=== Assignment ===
Each entry below is to be transcribed exactly; pictures are not copied.

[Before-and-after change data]

____________________

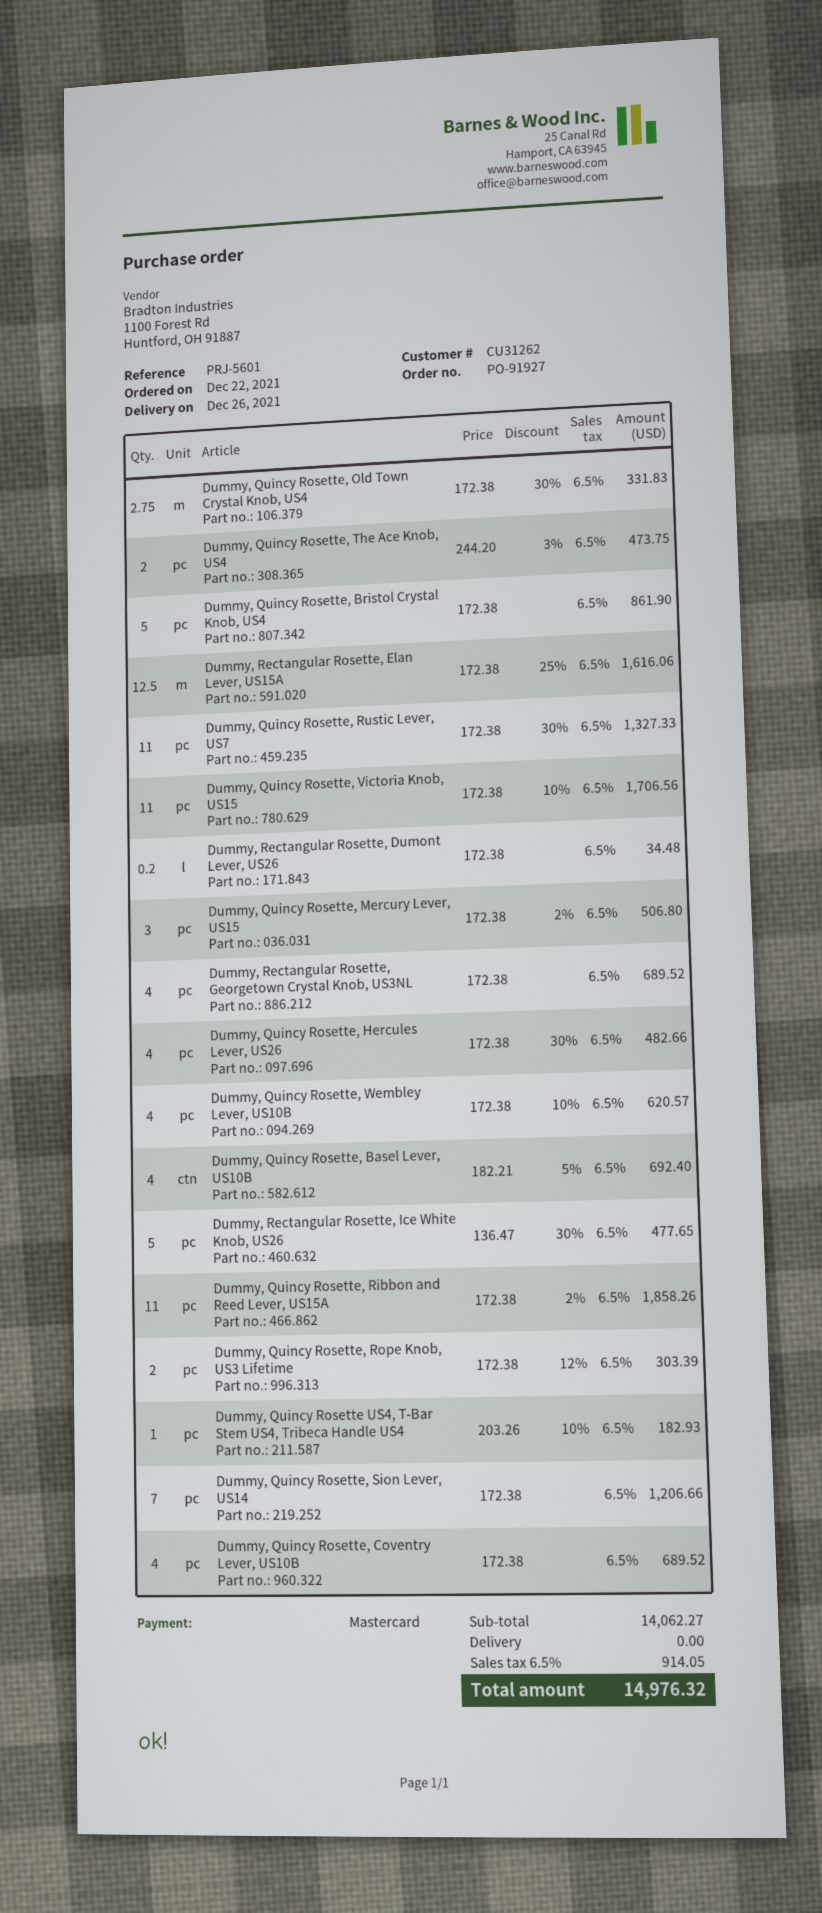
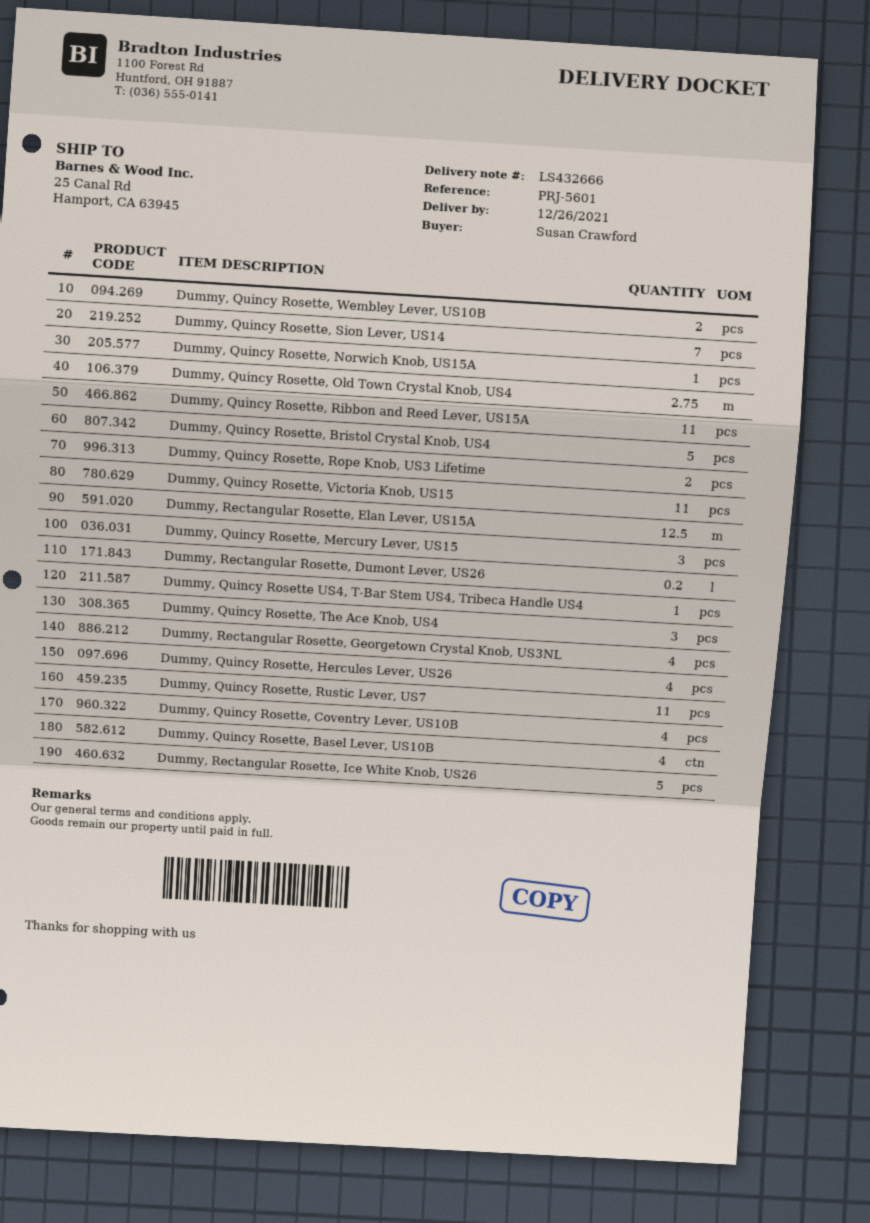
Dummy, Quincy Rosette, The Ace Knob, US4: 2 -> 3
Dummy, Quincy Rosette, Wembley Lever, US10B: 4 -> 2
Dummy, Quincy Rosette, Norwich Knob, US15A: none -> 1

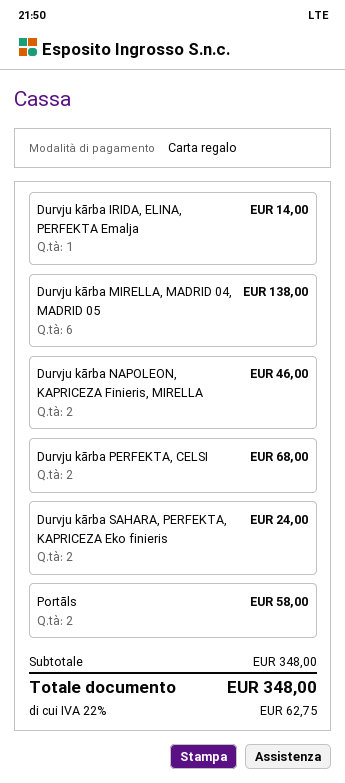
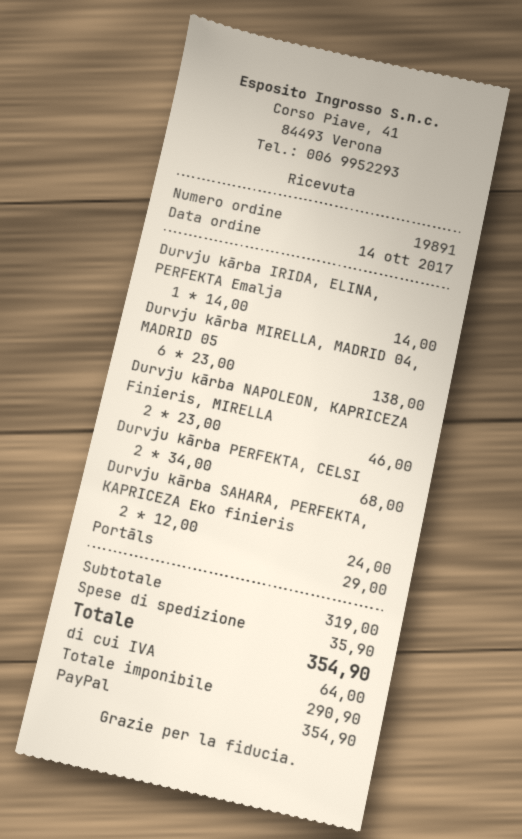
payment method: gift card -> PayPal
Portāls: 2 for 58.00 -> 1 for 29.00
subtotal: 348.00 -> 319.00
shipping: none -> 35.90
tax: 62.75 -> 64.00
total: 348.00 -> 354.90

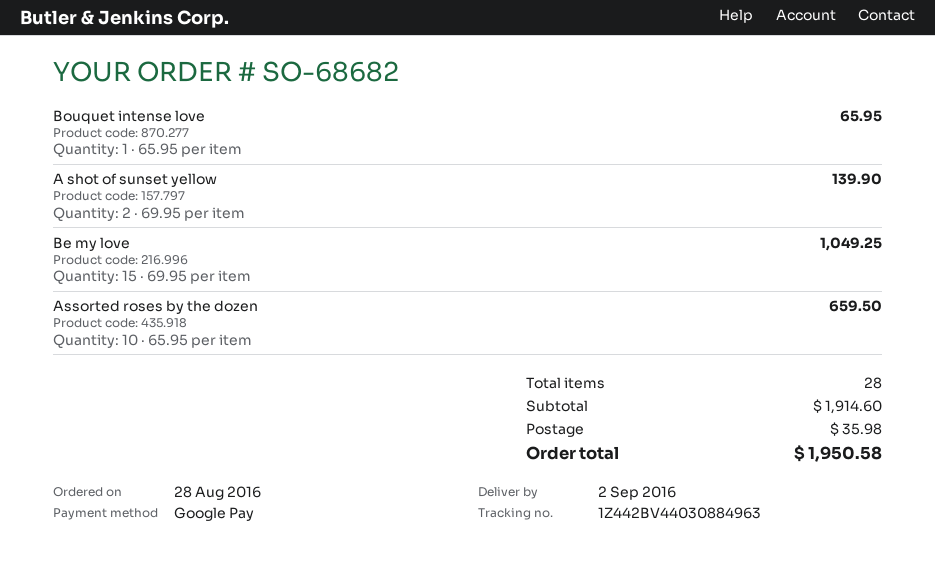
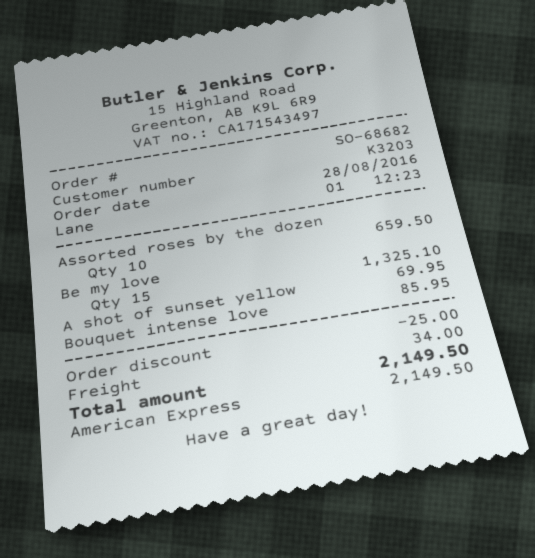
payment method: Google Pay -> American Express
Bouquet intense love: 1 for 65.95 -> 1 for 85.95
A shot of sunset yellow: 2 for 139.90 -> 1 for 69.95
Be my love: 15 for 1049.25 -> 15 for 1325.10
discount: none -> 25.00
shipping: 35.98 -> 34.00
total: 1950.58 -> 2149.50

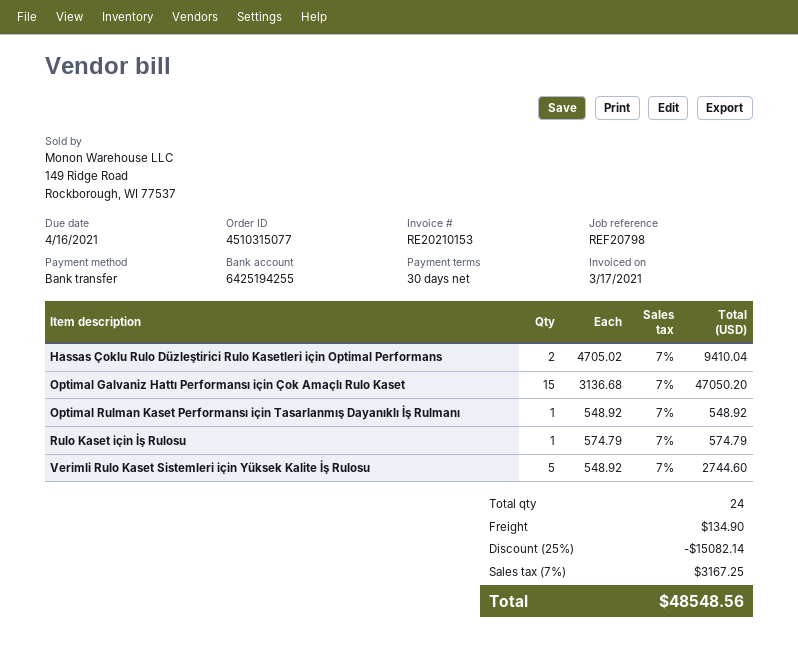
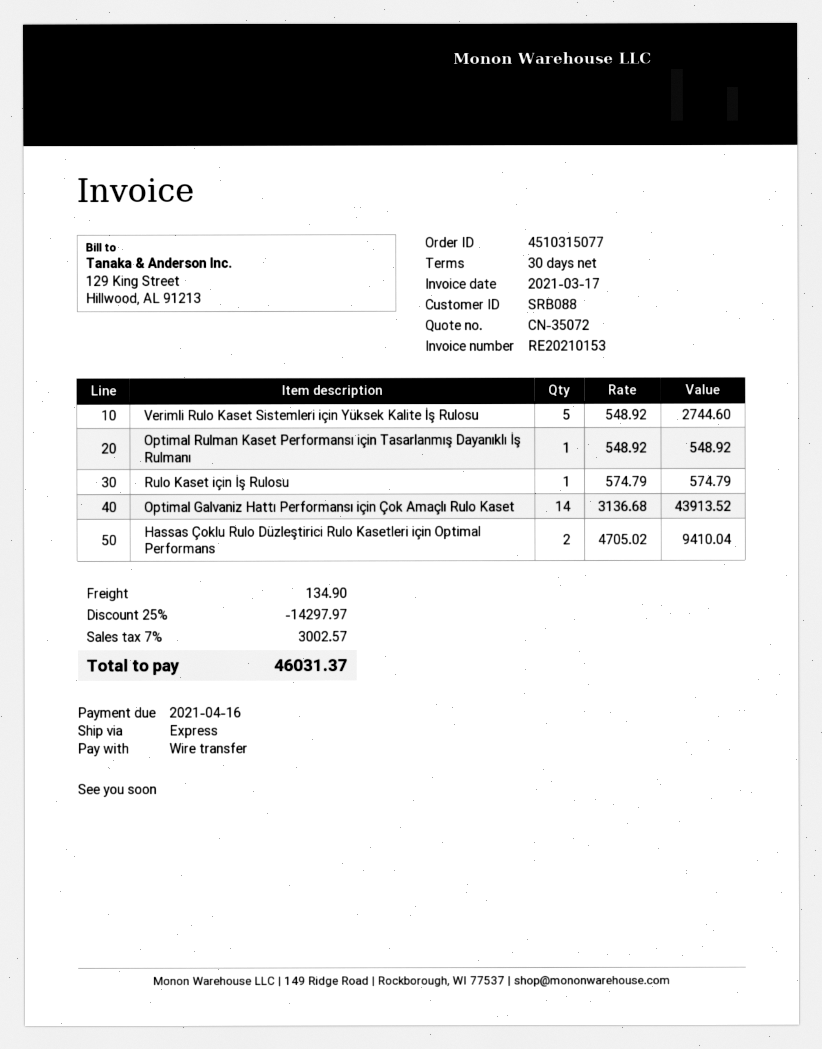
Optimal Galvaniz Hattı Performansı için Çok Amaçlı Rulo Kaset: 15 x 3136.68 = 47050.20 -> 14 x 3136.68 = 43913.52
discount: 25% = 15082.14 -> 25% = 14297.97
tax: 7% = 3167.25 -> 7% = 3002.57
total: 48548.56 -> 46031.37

____________________

=== Solution ===
Dummy, Quincy Rosette, The Ace Knob, US4: 2 -> 3
Dummy, Quincy Rosette, Wembley Lever, US10B: 4 -> 2
Dummy, Quincy Rosette, Norwich Knob, US15A: none -> 1

payment method: gift card -> PayPal
Portāls: 2 for 58.00 -> 1 for 29.00
subtotal: 348.00 -> 319.00
shipping: none -> 35.90
tax: 62.75 -> 64.00
total: 348.00 -> 354.90

payment method: Google Pay -> American Express
Bouquet intense love: 1 for 65.95 -> 1 for 85.95
A shot of sunset yellow: 2 for 139.90 -> 1 for 69.95
Be my love: 15 for 1049.25 -> 15 for 1325.10
discount: none -> 25.00
shipping: 35.98 -> 34.00
total: 1950.58 -> 2149.50

Optimal Galvaniz Hattı Performansı için Çok Amaçlı Rulo Kaset: 15 x 3136.68 = 47050.20 -> 14 x 3136.68 = 43913.52
discount: 25% = 15082.14 -> 25% = 14297.97
tax: 7% = 3167.25 -> 7% = 3002.57
total: 48548.56 -> 46031.37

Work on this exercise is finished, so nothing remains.